Este cierre de agosto viene precisamente para que recuperes dignidad sentimental. No persigas a quien solamente disfruta sentirse perseguido. Tienes sueños, proyectos y metas que has descuidado por estar pensando demasiado en personas que probablemente duermen perfectamente mientras tú analizas hasta el punto final de sus mensajes.
En cuestiones laborales, septiembre comenzará con mayor estabilidad. Algo que durante agosto te generó incertidumbre podría empezar a acomodarse. Tendrás oportunidad de organizar pendientes, demostrar capacidad y posiblemente recibir reconocimiento por algo que hiciste correctamente. No esperes necesariamente aplausos; algunas veces el verdadero premio será que te den mayor libertad, responsabilidad o una oportunidad que anteriormente no estaba disponible.

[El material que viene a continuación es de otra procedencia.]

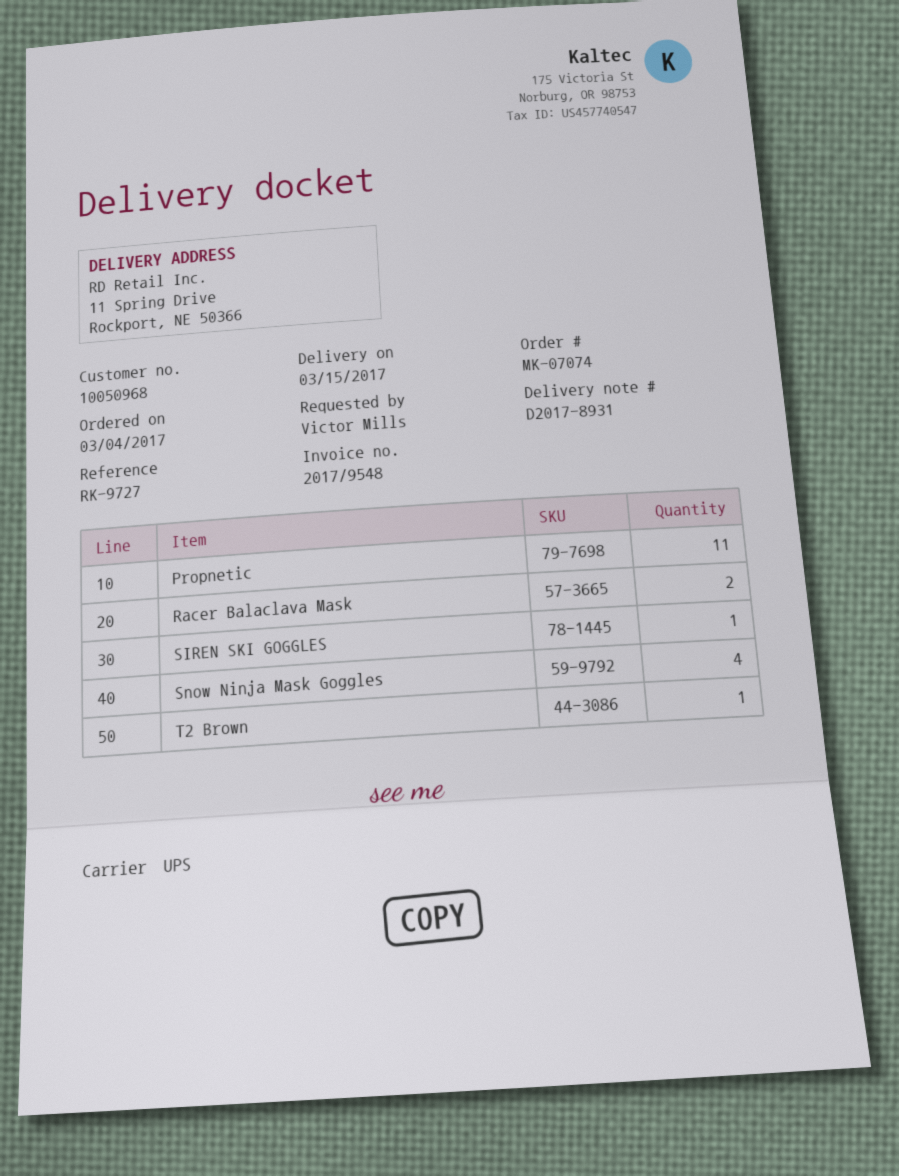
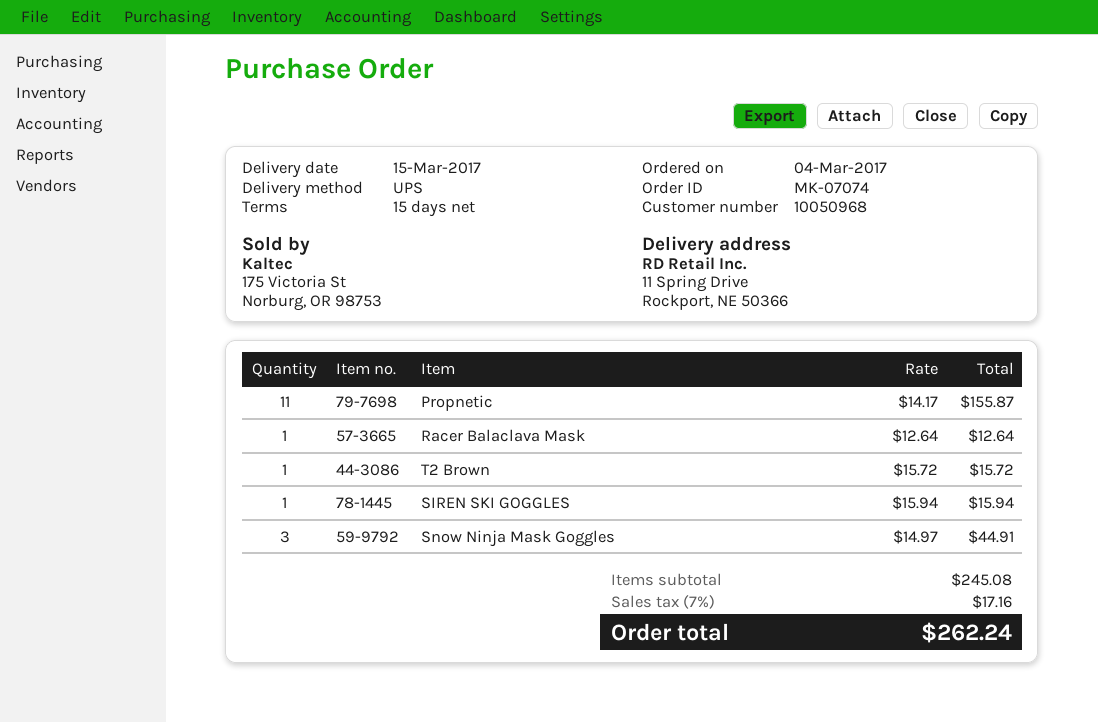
Racer Balaclava Mask: 2 -> 1
Snow Ninja Mask Goggles: 4 -> 3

En dinero necesitarás orden. No se visualiza un desastre, pero sí gastos pequeños que juntos podrían hacer un boquete considerable. Cuidado con compras por ansiedad o con querer aparentar un nivel económico que en este momento no necesitas demostrarle a nadie. Quien te quiera por la marca de tus zapatos que vaya buscando patrocinador a otro lado.
Hay una sensación de protección y conexión emocional con el recuerdo de una persona querida que ya no está físicamente contigo. Puedes encontrar consuelo recordando sus consejos, costumbres o aquello que te enseñó. Si para ti la espiritualidad tiene un significado especial, aprovecha estos días para honrar esa memoria de la manera que te dé paz: una oración, visitar un lugar significativo o simplemente guardar un momento de silencio. Lo importante será utilizar ese vínculo como fuerza para avanzar, no como motivo para quedarte detenido en la tristeza.
También se marca un viaje con contratiempos. Puede existir cambio de horario, retraso, gasto inesperado, modificación de reservación o persona que termine cancelando. Revisa documentos, dinero, equipaje y detalles con anticipación. Si algo cambia, no permitas que eso arruine toda la experiencia. Algunas veces el viaje que no sale como uno quería termina dejando la mejor anécdota.
En cuestiones sociales tendrás que quitarte máscaras. Has tratado de encajar en ciertos ambientes modificando tu manera de hablar, vestir o comportarte para evitar críticas. ¿Y para qué? Si aun haciendo maromas la inche gente encuentra de qué hablar. No necesitas aparentar una vida perfecta ni demostrar éxito a personas que no pagan una sola de tus cuentas.
Si tienes pareja, septiembre requerirá mayor comunicación sobre planes futuros. Puede surgir conversación relacionada con dinero, convivencia, familia o algún compromiso importante. No respondas solamente lo que crees que tu pareja quiere escuchar; expresa lo que realmente piensas.
Si estás soltero, deja espacio para algo nuevo. Mientras sigas emocionalmente estacionado esperando que la persona equivocada finalmente te elija, podrías ignorar a alguien que sí llega con intenciones claras.
Capricornio, cierras agosto entrando en una etapa de paz, estabilidad y recuperación personal. Pero necesitarás hacer tu parte: dejar de mendigar atención, ordenar tus prioridades y volver a confiar en ti.
Mírate al espejo y recuerda todo lo que has superado. No eres perfecto ni necesitas serlo, pero tampoco eres plato de segunda mesa para estar esperando a que alguien termine de probar el menú completo.
Quien quiera estar contigo tendrá que elegirte con claridad. Y quien siga dudando, que siga su camino, porque septiembre no está para andar correteando gente: está para corretear tus propios sueños.